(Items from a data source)
.....

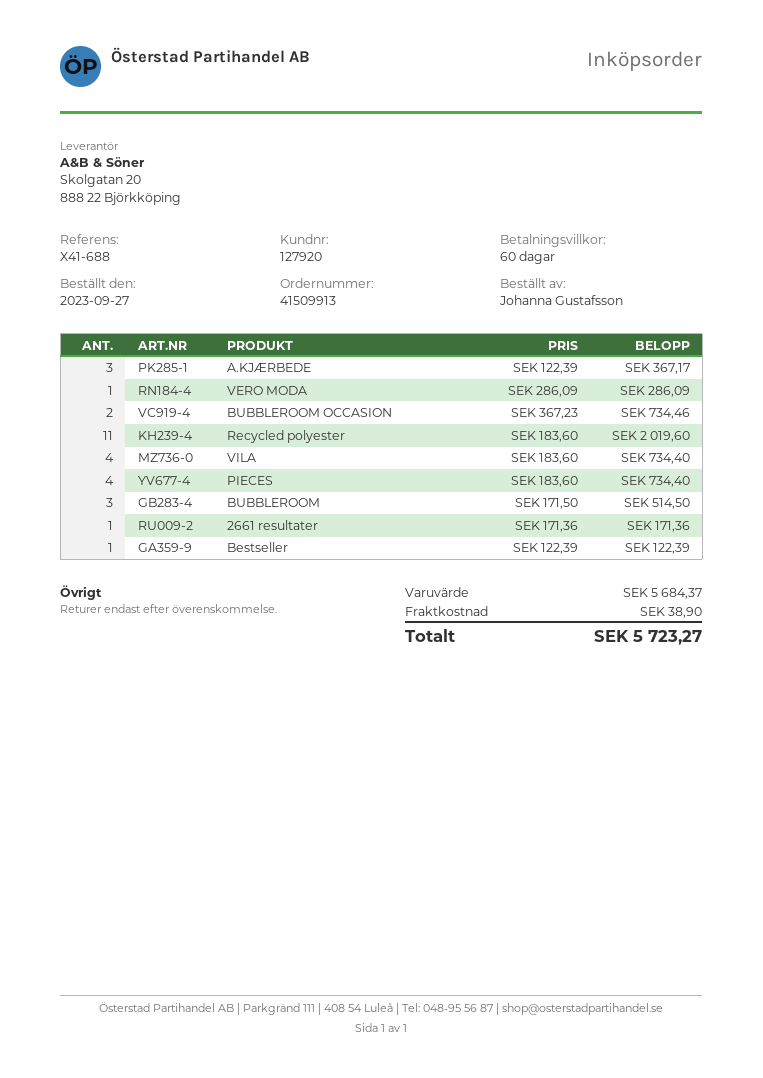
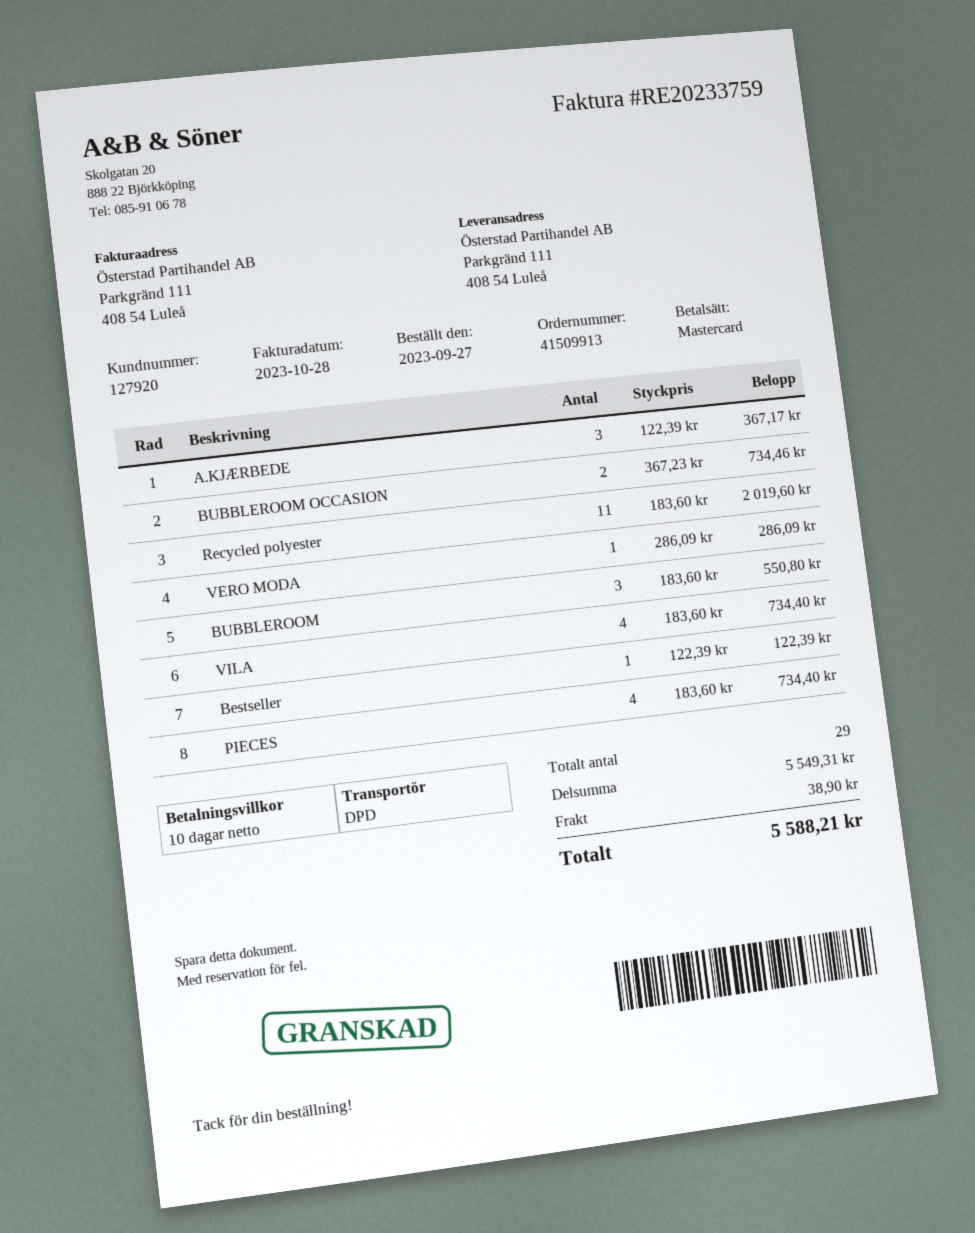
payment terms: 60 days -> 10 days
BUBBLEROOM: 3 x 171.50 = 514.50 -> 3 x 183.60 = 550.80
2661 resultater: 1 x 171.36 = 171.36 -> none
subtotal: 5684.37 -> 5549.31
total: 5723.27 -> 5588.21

.....

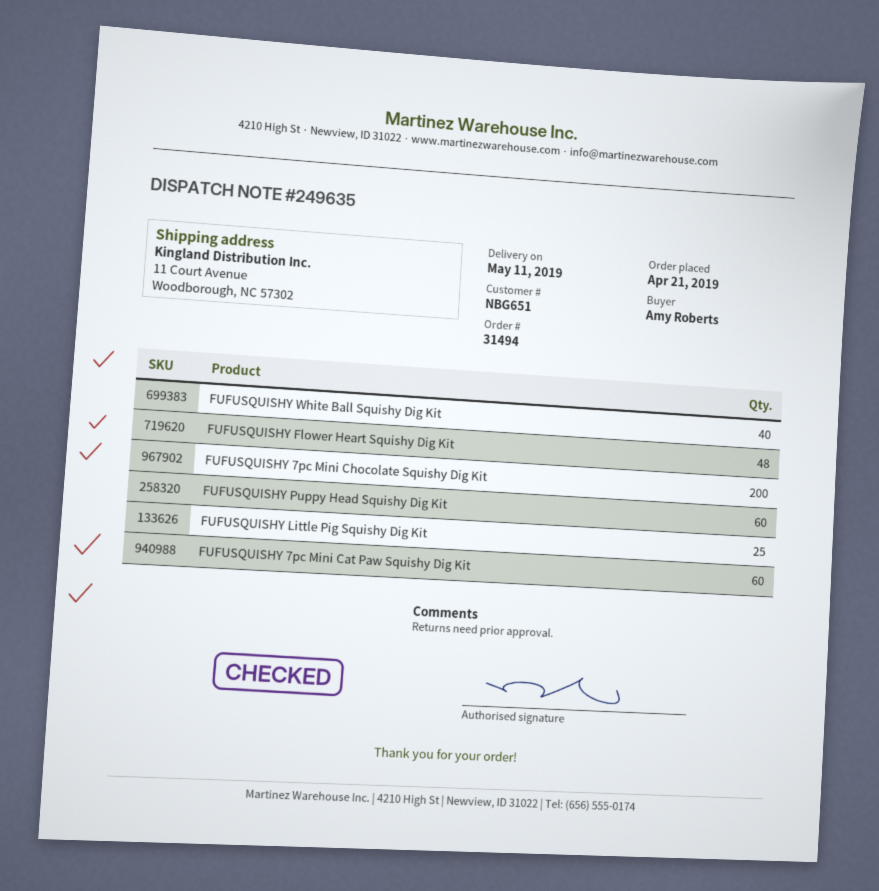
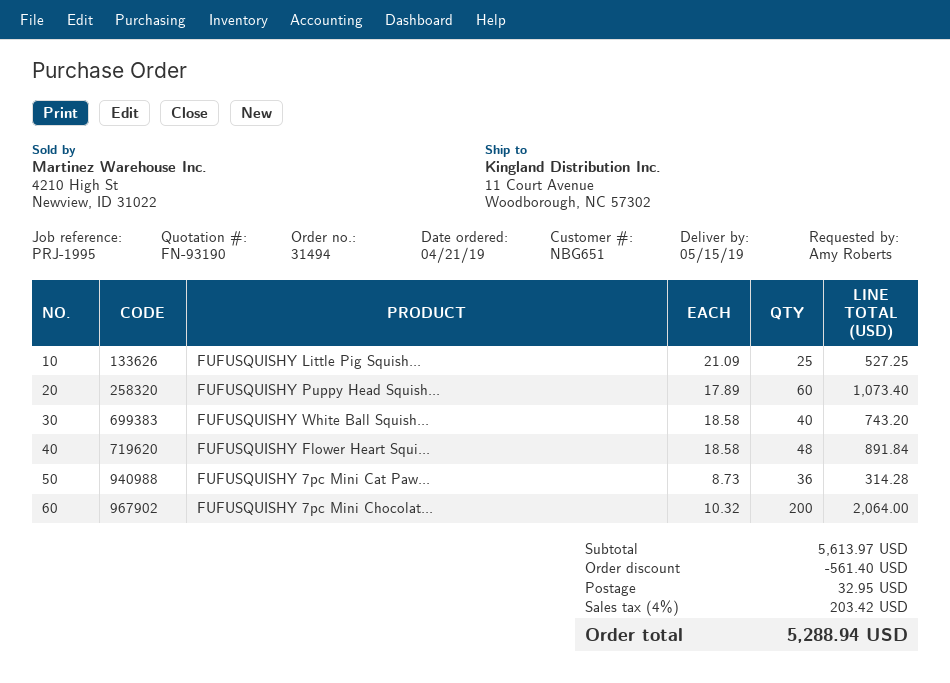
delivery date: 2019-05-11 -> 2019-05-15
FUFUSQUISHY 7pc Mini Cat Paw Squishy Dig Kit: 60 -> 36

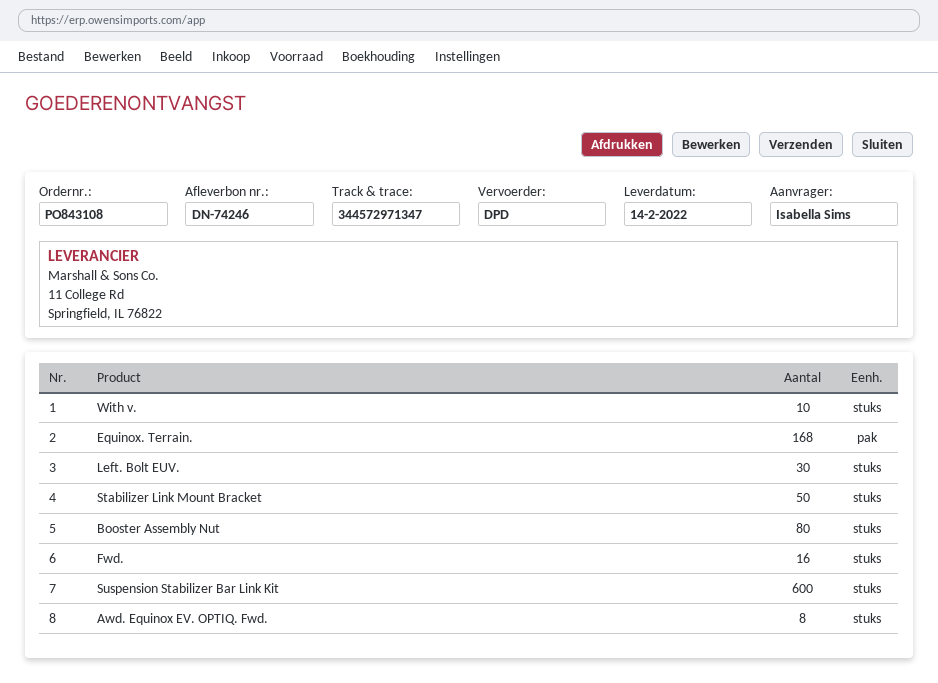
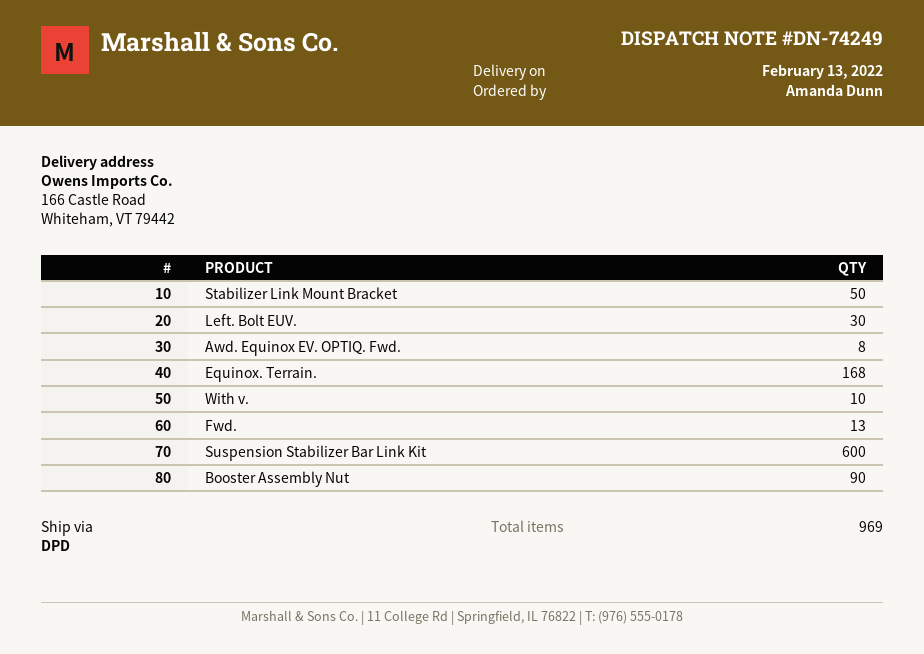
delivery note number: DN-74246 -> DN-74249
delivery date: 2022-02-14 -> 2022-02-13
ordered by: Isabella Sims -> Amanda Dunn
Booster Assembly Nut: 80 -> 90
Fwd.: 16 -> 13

.....

== Work request ==
Within the data above, the lines from the one with "payment terms: 60 days -> 10 days" to the one with "total: 5723.27 -> 5588.21" must be repeated exactly; no other line belongs in the answer.

== Solution to the exercise ==
payment terms: 60 days -> 10 days
BUBBLEROOM: 3 x 171.50 = 514.50 -> 3 x 183.60 = 550.80
2661 resultater: 1 x 171.36 = 171.36 -> none
subtotal: 5684.37 -> 5549.31
total: 5723.27 -> 5588.21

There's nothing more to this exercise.